Many will say that this is the definitive gold standard for Nicolas Cage overacting. It’s definitely in the conversation (I think #5 trumps, for reasons I’ll get to in a second), but it’s possibly the most deliriously fun of his starring turns. In what’s arguably John Woo’s best American movie (and possibly his best movie period; this is a damned great action film no matter which way you slice it), Cage has the curious experiment of playing himself, and then playing John Travolta playing himself. As Castor Troy, a feral villain bent on destroying the life of Travolta’s noble CIA agent, Cage is hilarious; within the first ten minutes of the movie he’s already dressed as a priest and led a choir in song while lecherously coming on to teenagers. Once the two switch faces in the film (for reasons I won’t even try to explain here), Cage gets to play an even more exaggerated version of himself, through the filter of a man trying to play a caricature of himself. This is surprisingly layered stuff for a summer action movie, and that’s why Face/Off still holds up to this day, but really, it could’ve been a disaster and we’d still have this.
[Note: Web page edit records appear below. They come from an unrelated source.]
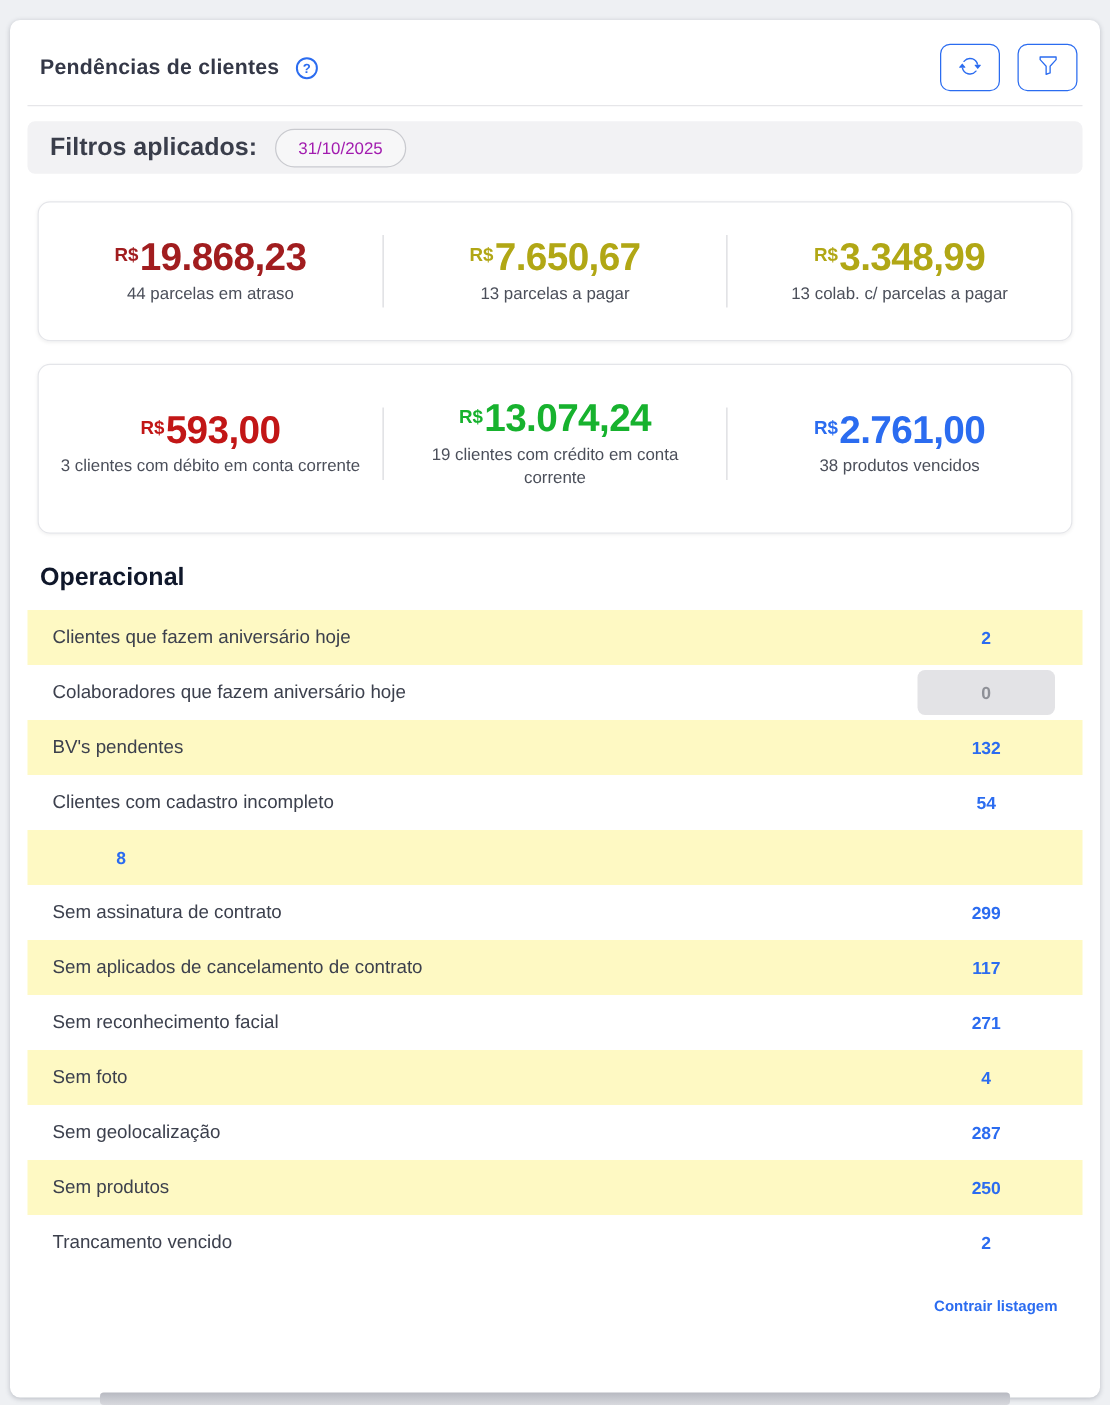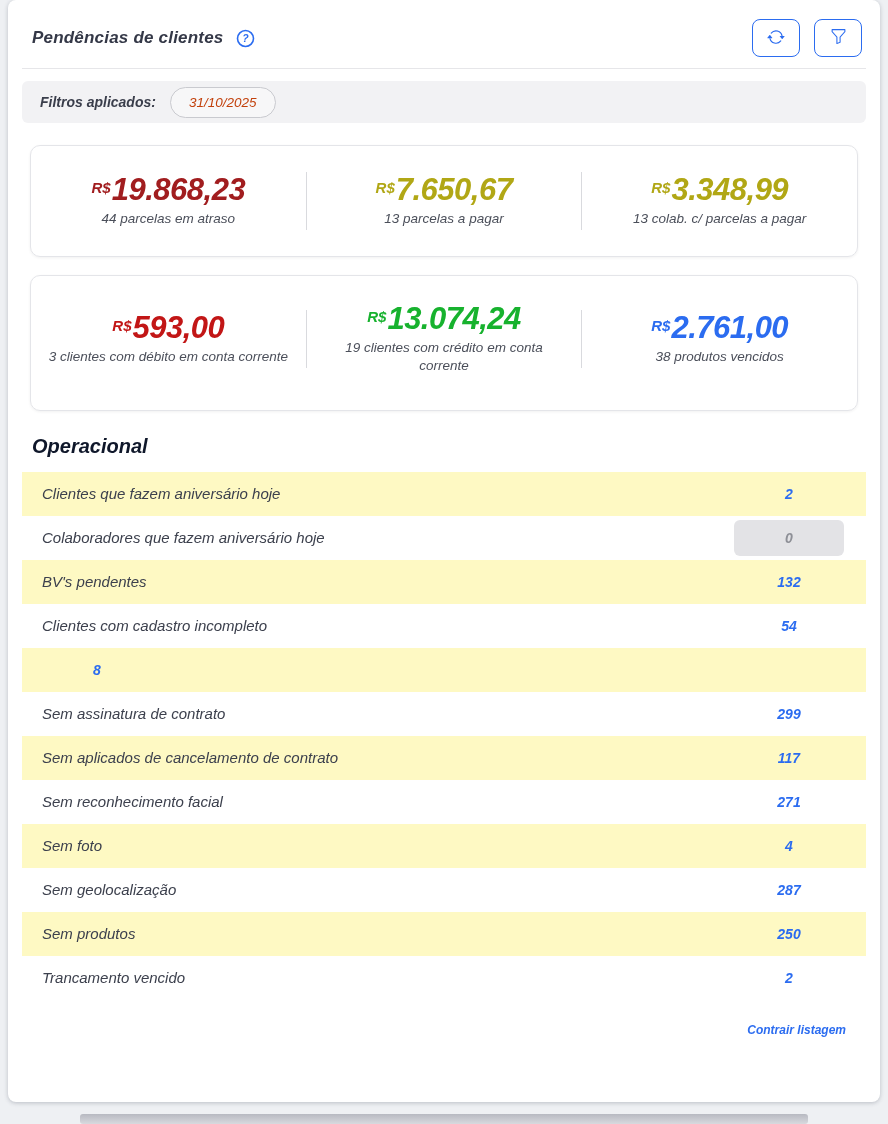"Pendências de clientes" .panel { font-style: italic -> none; top: 0 -> 16px }
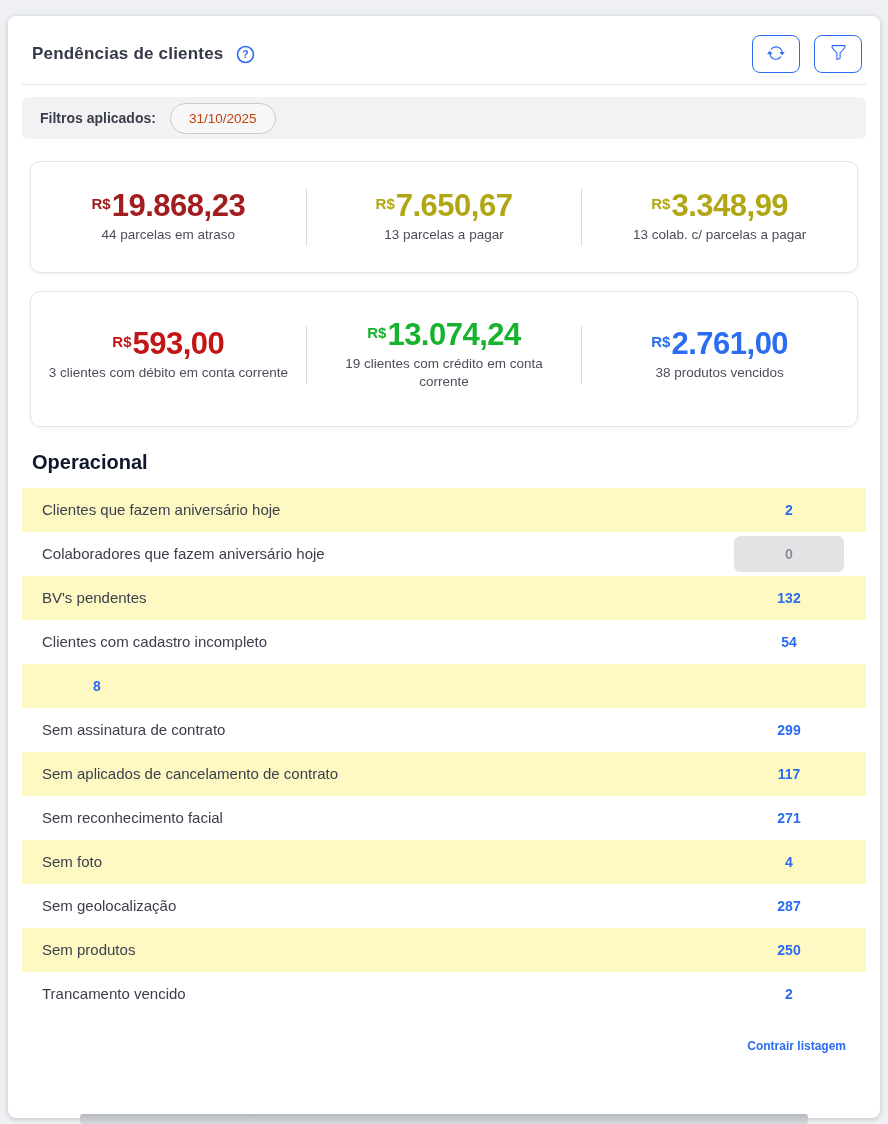"Filtros aplicados:" .filter-label { font-size: 14px -> 20px }
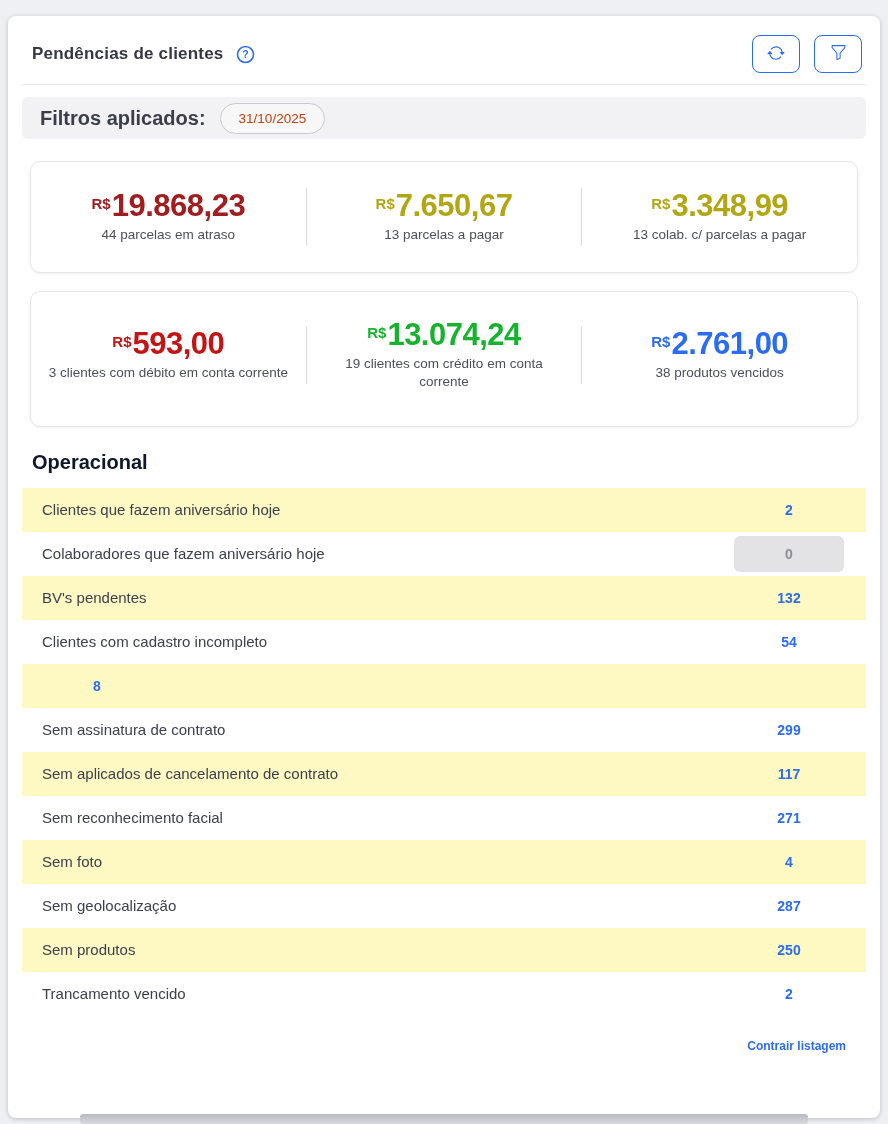"31/10/2025" .chip { color: #c2410c -> #a21caf }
5. Bad Lieutenant: Port Of Call New Orleans (2009)

This is a curious case for Nicolas Cage’s overacting, and also one of his best performances, because as actor-director matches go, you can’t get much better than pairing one of the most notoriously strange actors in Hollywood with Werner Herzog, a man who has  been shot during an interview and once made a native tribe in the Amazon pull a decommissioned oil tanker up a mudhill for filmic authenticity. It’s a match made in heaven, and in Bad Lieutenant Herzog does what, somehow, no filmmaker thought to do before: Instead of getting Cage to rein in the histronics in order to facilitate a good performance, Herzog builds a film around Cage at his wildest. The film slowly builds in tension, following Cage’s Lt. Terrence McDonough as he develops an increasingly hazardous drug habit and is forced to use his half-lucid wits to survive. It’s one of the great crime films of the past decade, at the very least, because it’s completely unlike any you’ve ever  seen, and there’s not another actor alive who could’ve fully inhabited this role with the same conviction and assured gravity that Cage brings. Plus, I mean, he smokes crack with that guy who pimps rides. And that’s pretty cool.